This is an automated email from the ASF dual-hosted git repository.
yao pushed a commit to branch master
in repository https://gitbox.apache.org/repos/asf/spark.git
The following commit(s) were added to refs/heads/master by this push:
new 9315b9c04704 [SPARK-49405][SQL] Restrict charsets in JsonOptions
9315b9c04704 is described below
commit 9315b9c047043fb8597e9601b827e098589e0578
Author: Kent Yao <[email protected]>
AuthorDate: Wed Aug 28 09:58:09 2024 +0800
[SPARK-49405][SQL] Restrict charsets in JsonOptions
### What changes were proposed in this pull request?
Following the work of SPARK-48857 for CSV, this PR brings it to JSON
options for reading and writing json files.
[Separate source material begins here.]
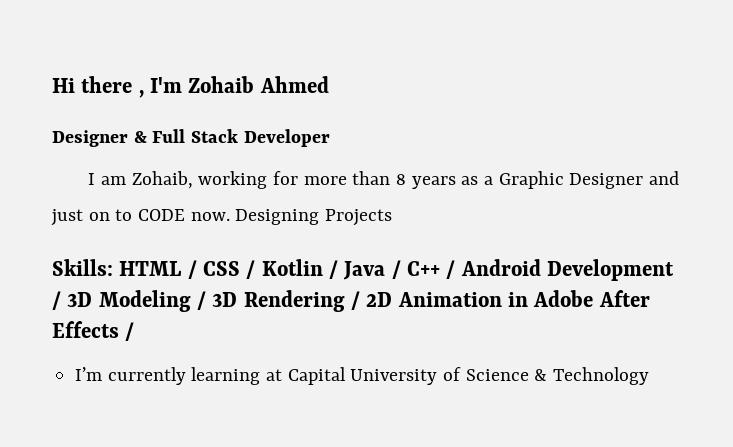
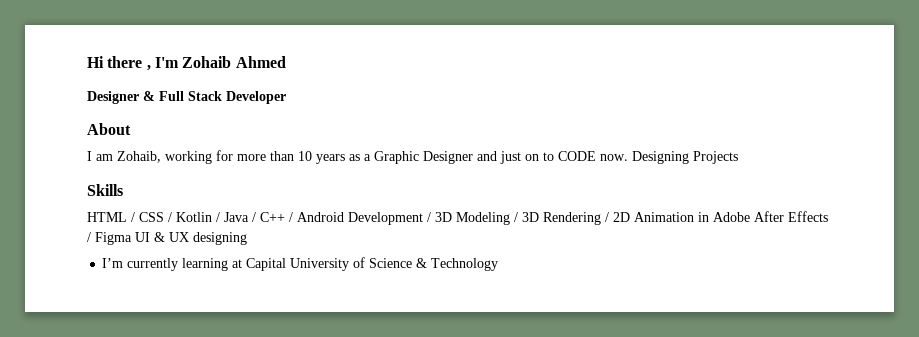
(330, 138) none -> [87,123,131,135] // About
[396,174,407,185] 8 -> [298,151,312,161] 10
[52,259,113,276] Skills: -> [87,184,123,196] Skills //
(135, 331) none -> [95,232,247,245] Figma UI & UX designing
### Why are the changes needed?
To make the charset list consistent across different platforms/JDKs and
different plain text file sources
### Does this PR introduce _any_ user-facing change?
Yes,
- For an invalid charset to both JDK and Spark definitions,
UnsupportedCharsetException is replaced by INVALID_PARAMETER_VALUE.CHARSET error
- For an invalid charset to Spark definitions only,
INVALID_PARAMETER_VALUE.CHARSET will be raised instead of success.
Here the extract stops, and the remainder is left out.